3 Simple programming

We often want to repeat specific operations several times. For example, we might want to repeat an operation for different elements of a given data structure, such as columns of a matrix, or perform an operation until a satisfactory result is reached, such as running an algorithm until the value converges to a prespecified level. In addition, we often need to check whether certain conditions are fulfilled, such as whether elements of a vector are equal to 0, and perform an operation depending on the result.

3.1 The for-loop

A for-loop is a procedure in which a particular routine is repeated and only an index variable is changed.

x=0
for (i in 1:3) { 
  x=x+i
  print(x)
}
## [1] 1
## [1] 3
## [1] 6

We can also use it to study the behavior of the arithmetic mean

out = rep(0,100)
n = 20
for (i in 1:100) { 
  x = rnorm(n, mean = 0,sd = 1)
  out[i]=mean(x)
}
mean(out)
## [1] -0.006733313
sd(out)
## [1] 0.2324998
out = rep(0,100)
n = 200
for (i in 1:100) { 
  x = rnorm(n,mean = 0,sd = 1)
  out[i]=mean(x)
}
mean(out)
## [1] -0.005580671
sd(out)
## [1] 0.06197756

3.2 The if-condition

Within a for-loop, it may be useful to perform arithmetic operations only under certain conditions. The basic syntax for this is

if (condition){
  statement  
  } 
else{
  alternative
  }

where else can remain unspecified.

###If-condition###
y <- c(1,4,5,2,7,8,2,4)
N <- length(y)
1:N
## 
y.sq <- numeric(N)#creates an empty numeric vector of length N

for(i in 1:N){ #initializing the for-loop
  y.sq[i] <- y[i]^2#every element of y.sq is replaced by the respective squared value.
  if(i == N){#only when this condition is met, i.e. in the last iteration of the loop 
    print(y.sq)#is the vector printed
  }
}

In shorter form the ifelse() command is an alternative.

ifelse(test, yes, no)

3.3 The while-loop

The while-loop performs a program (“statement”) as long as certain data conditions (“test expression”) are met. The basic syntax is

while (testexpression)
{
  #increment (i+1);
  statement
}

Here, test_expression is evaluated and the body of the loop is entered if the result is TRUE.

i <- 1

while (i < 6) {
  print(i)
  i = i+1
}
## [1] 1
## [1] 2
## [1] 3
## [1] 4
## [1] 5

3.4 Time saving and loops

One easy way to make your loops in R faster is to preallocate space for your results instead of appending them to a vector. This is caused by the underlying architectural choice of R that is called copy-on-modify. In some cases it leads to your whole data being copied from one place in memory to another, when you simply wanted to append another value to your vector.

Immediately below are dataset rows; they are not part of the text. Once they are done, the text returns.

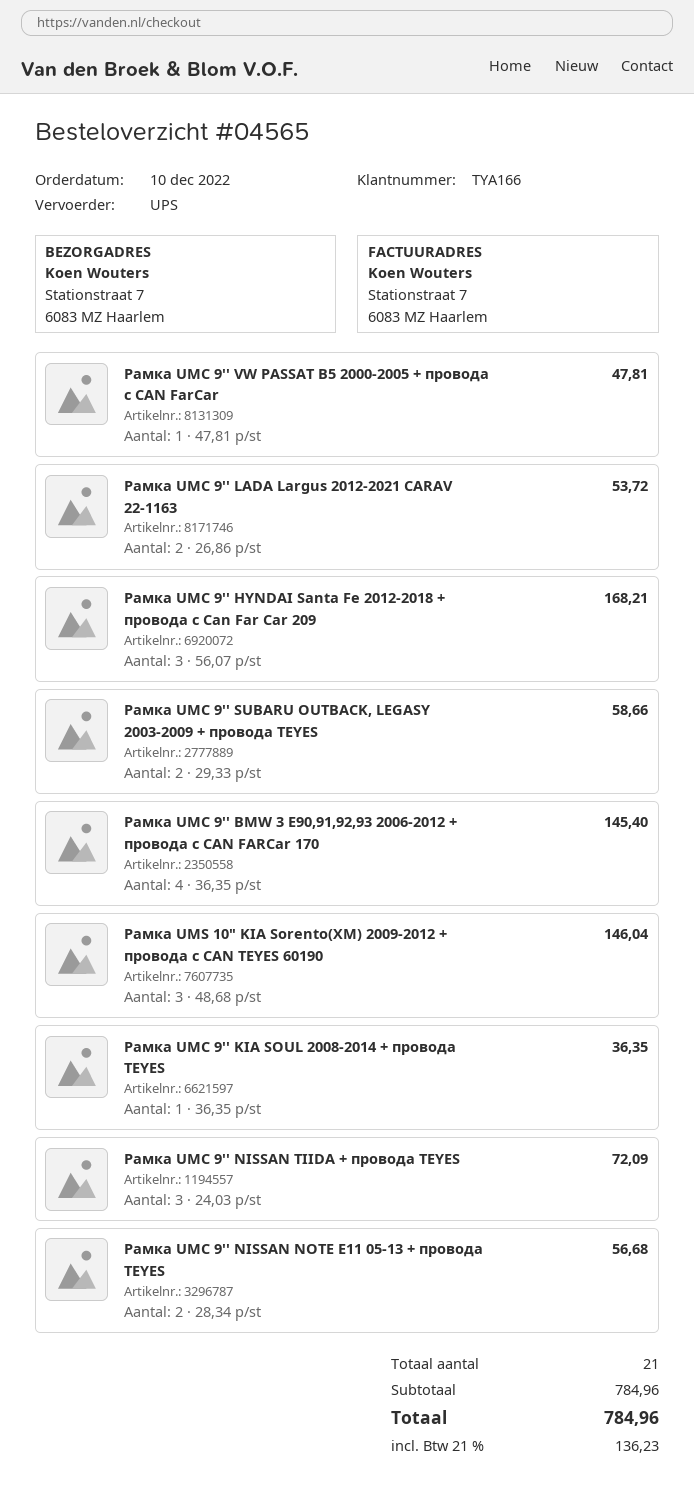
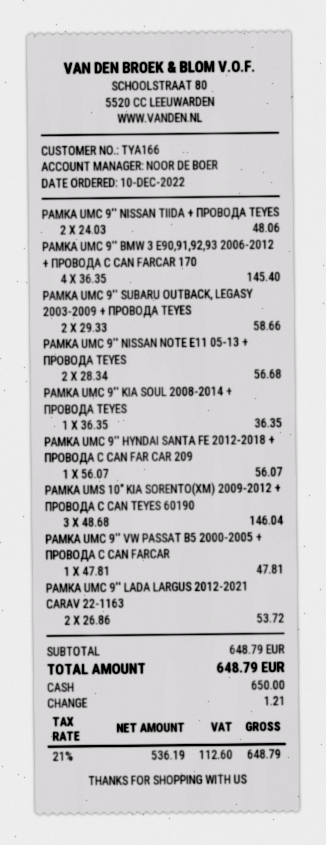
Рамка UMC 9'' HYNDAI Santa Fe 2012-2018 + провода c Can Far Car 209: 3 x 56.07 = 168.21 -> 1 x 56.07 = 56.07
Рамка UMC 9'' NISSAN TIIDA + провода TEYES: 3 x 24.03 = 72.09 -> 2 x 24.03 = 48.06
subtotal: 784.96 -> 648.79
tax: 21% = 136.23 -> 21% = 112.60
total: 784.96 -> 648.79

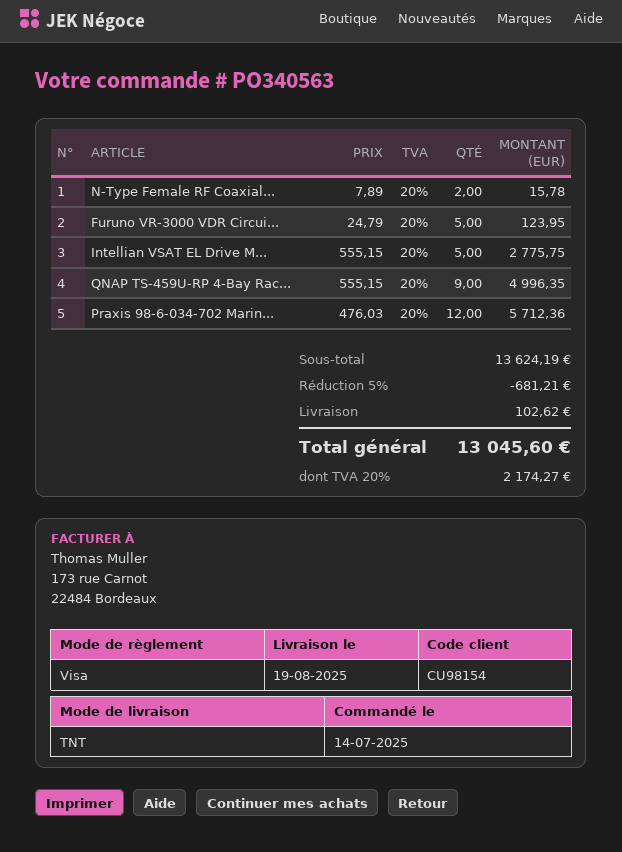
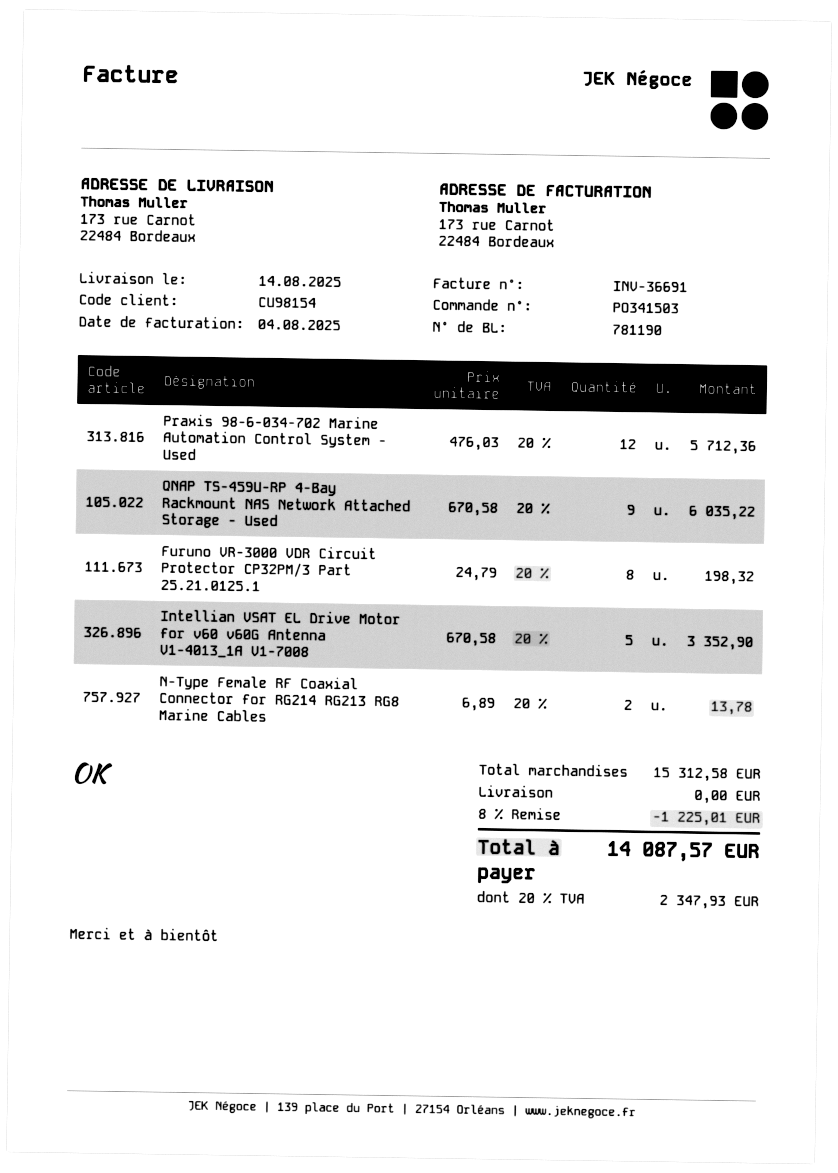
order number: PO340563 -> PO341503
delivery date: 2025-08-19 -> 2025-08-14
N-Type Female RF Coaxial...: 2 x 7.89 = 15.78 -> 2 x 6.89 = 13.78
Furuno VR-3000 VDR Circui...: 5 x 24.79 = 123.95 -> 8 x 24.79 = 198.32
Intellian VSAT EL Drive M...: 5 x 555.15 = 2775.75 -> 5 x 670.58 = 3352.90
QNAP TS-459U-RP 4-Bay Rac...: 9 x 555.15 = 4996.35 -> 9 x 670.58 = 6035.22
subtotal: 13624.19 -> 15312.58
discount: 5% = 681.21 -> 8% = 1225.01
shipping: 102.62 -> 0.00
tax: 20% = 2174.27 -> 20% = 2347.93
total: 13045.60 -> 14087.57

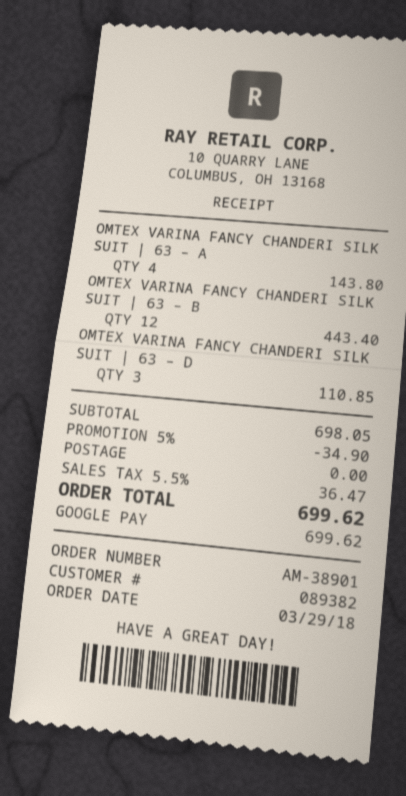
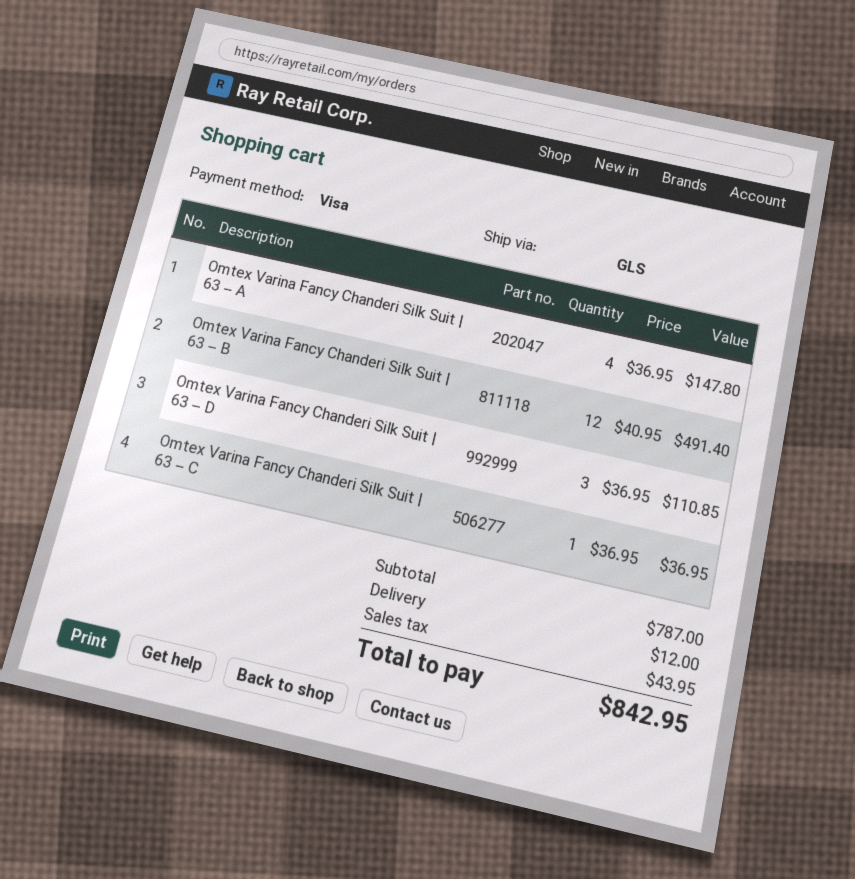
payment method: Google Pay -> Visa
OMTEX VARINA FANCY CHANDERI SILK SUIT | 63 – A: 4 for 143.80 -> 4 for 147.80
OMTEX VARINA FANCY CHANDERI SILK SUIT | 63 – B: 12 for 443.40 -> 12 for 491.40
Omtex Varina Fancy Chanderi Silk Suit | 63 – C: none -> 1 for 36.95
subtotal: 698.05 -> 787.00
discount: 5% = 34.90 -> none
shipping: 0.00 -> 12.00
tax: 36.47 -> 43.95
total: 699.62 -> 842.95

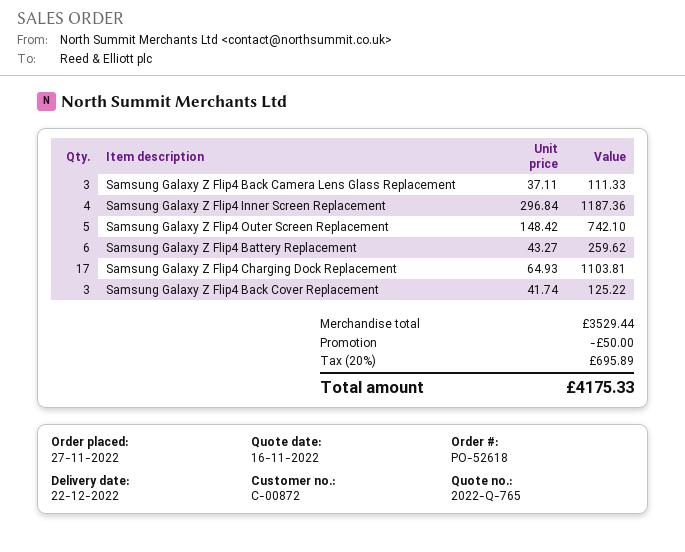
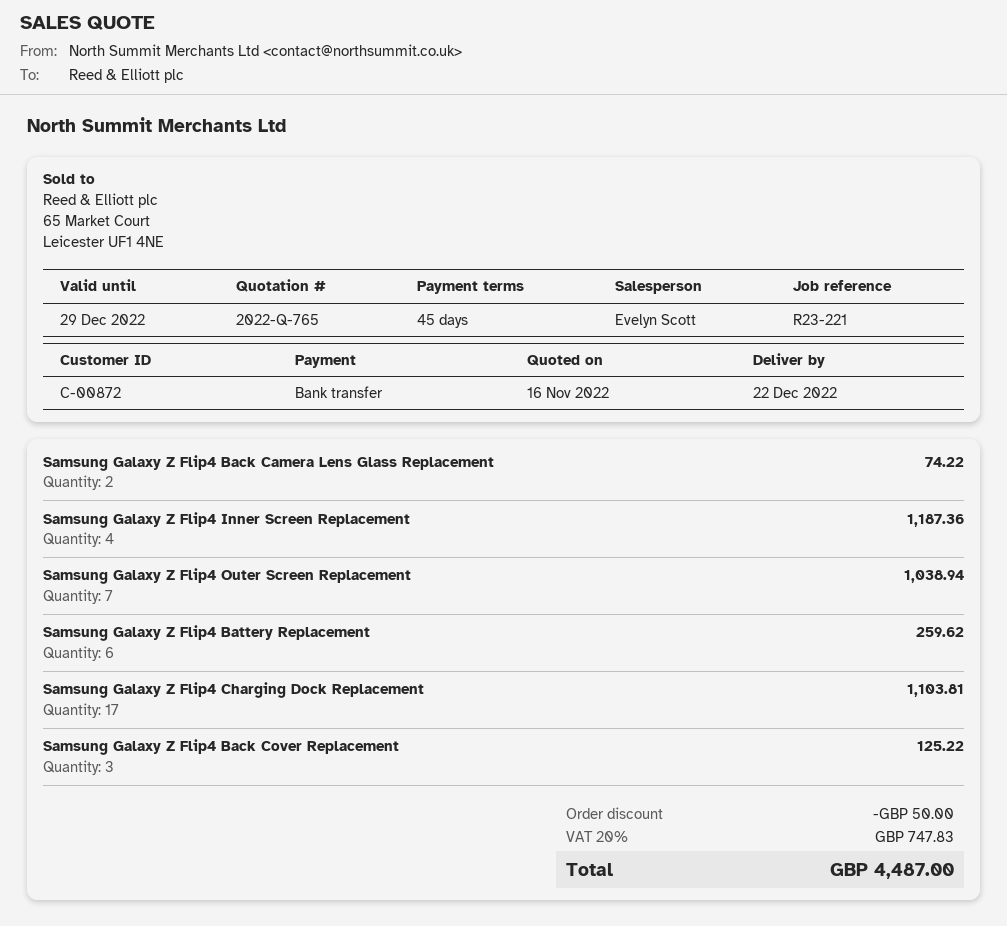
Samsung Galaxy Z Flip4 Back Camera Lens Glass Replacement: 3 for 111.33 -> 2 for 74.22
Samsung Galaxy Z Flip4 Outer Screen Replacement: 5 for 742.10 -> 7 for 1038.94
tax: 20% = 695.89 -> 20% = 747.83
total: 4175.33 -> 4487.00

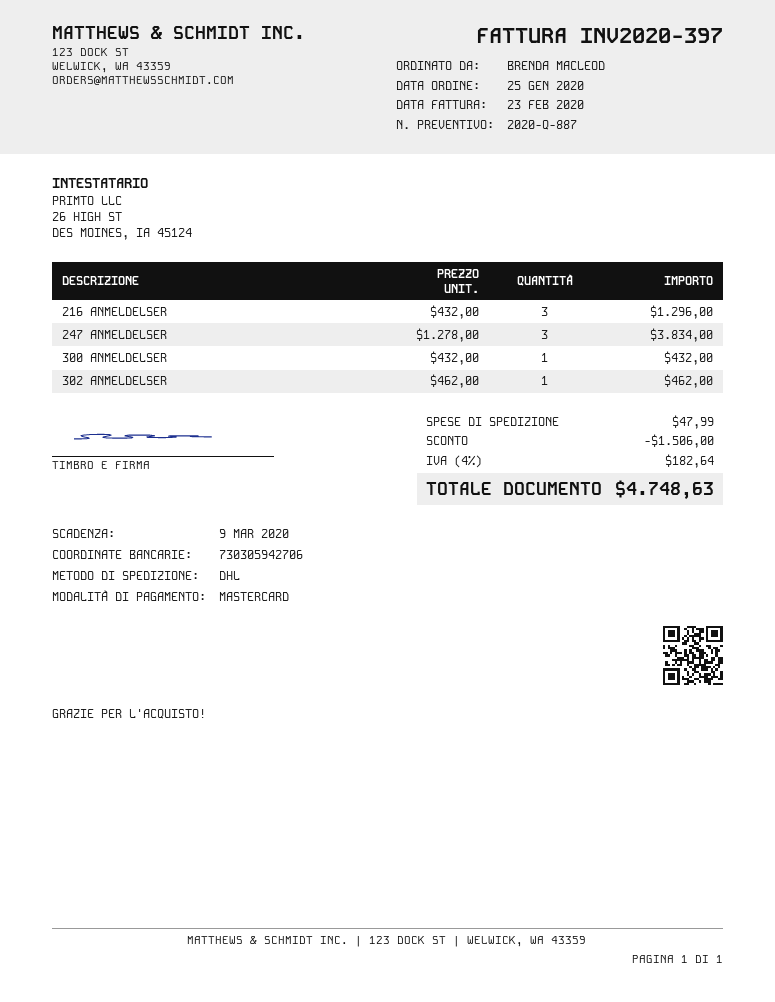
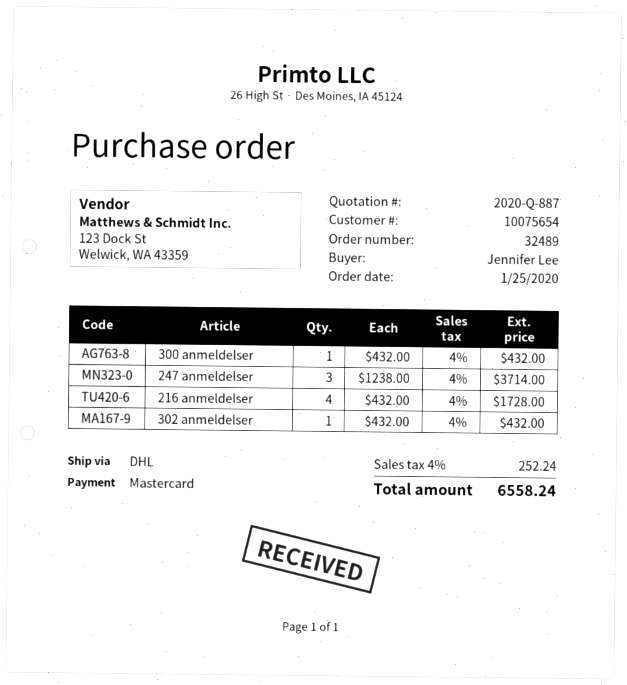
ordered by: BRENDA MACLEOD -> Jennifer Lee
216 ANMELDELSER: 3 x 432.00 = 1296.00 -> 4 x 432.00 = 1728.00
247 ANMELDELSER: 3 x 1278.00 = 3834.00 -> 3 x 1238.00 = 3714.00
302 ANMELDELSER: 1 x 462.00 = 462.00 -> 1 x 432.00 = 432.00
discount: 1506.00 -> none
shipping: 47.99 -> none
tax: 4% = 182.64 -> 4% = 252.24
total: 4748.63 -> 6558.24

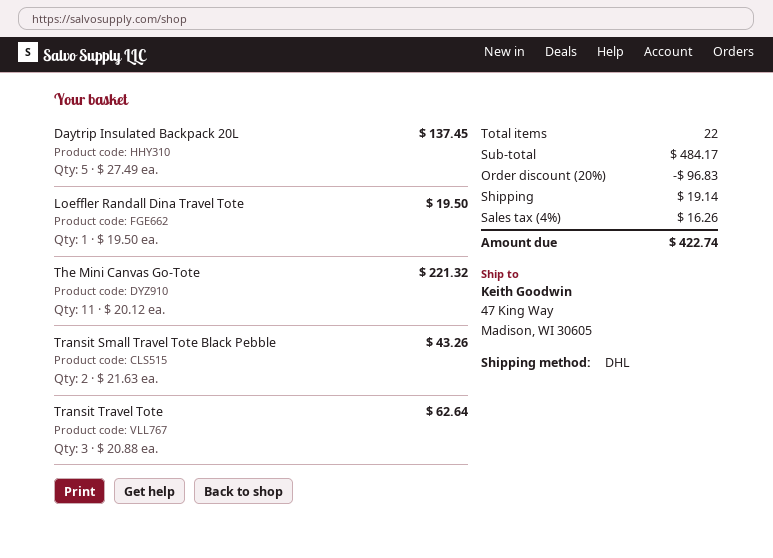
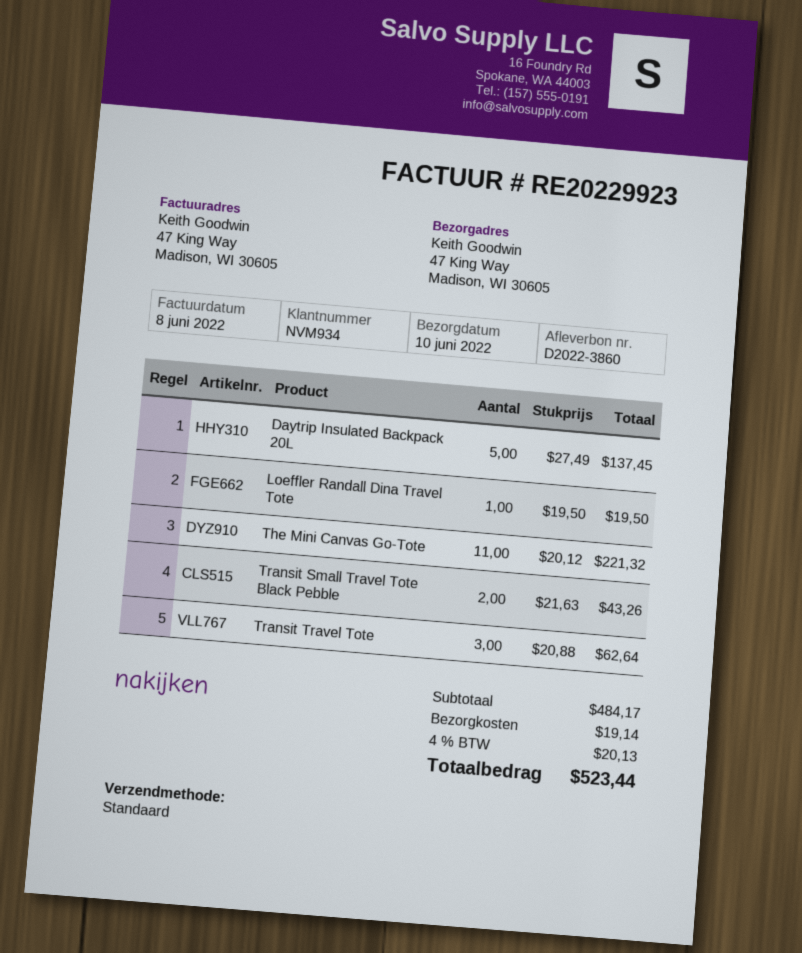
shipping method: DHL -> standard
discount: 20% = 96.83 -> none
tax: 4% = 16.26 -> 4% = 20.13
total: 422.74 -> 523.44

If you look at the following code fragments, the second one is about 70 to 80 times faster!

# The slow but simple way
time <- system.time(
  {results <- c() # empty vector
  for(i in 1:100000){
    results <- c(results, rnorm(1))
  }}  
)
print(time)
##    user  system elapsed 
##    8.58    1.11    9.83
# The right way to do it
time2 <- system.time(
  {results2 <- vector(mode = "double", length = 100000)
  for(i in 1:100000){
    results2[i] <- rnorm(1)  
  }} 
)
print(time2)
##    user  system elapsed 
##    0.06    0.00    0.07

If you can avoid a loop altogether and use vector operations instead, your code will will be even faster.

# The right way to do it
time3 <- system.time(
  {results3 <- rnorm(100000)
  } 
)
print(time3)
##    user  system elapsed 
##    0.02    0.00    0.00

Try to keep this in mind when designing your own code. In R this is one of the most frequent and easily avoidable reasons for why code is slow.

3.5 Exercises III

Exercise 1:

Write a for-loop that iterates over the numbers 6 to 14 and prints the cube of each number using print()

Exercise 2:

Write a while-loop that prints out standard random normal numbers (use rnorm()) but stops (breaks) if you get a number bigger than 1.

Exercise 3:

Using a for-loop simulate the flip a coin twenty times, keeping track of the individual outcomes (1 = heads, 0 = tails) in a vector that you preallocated.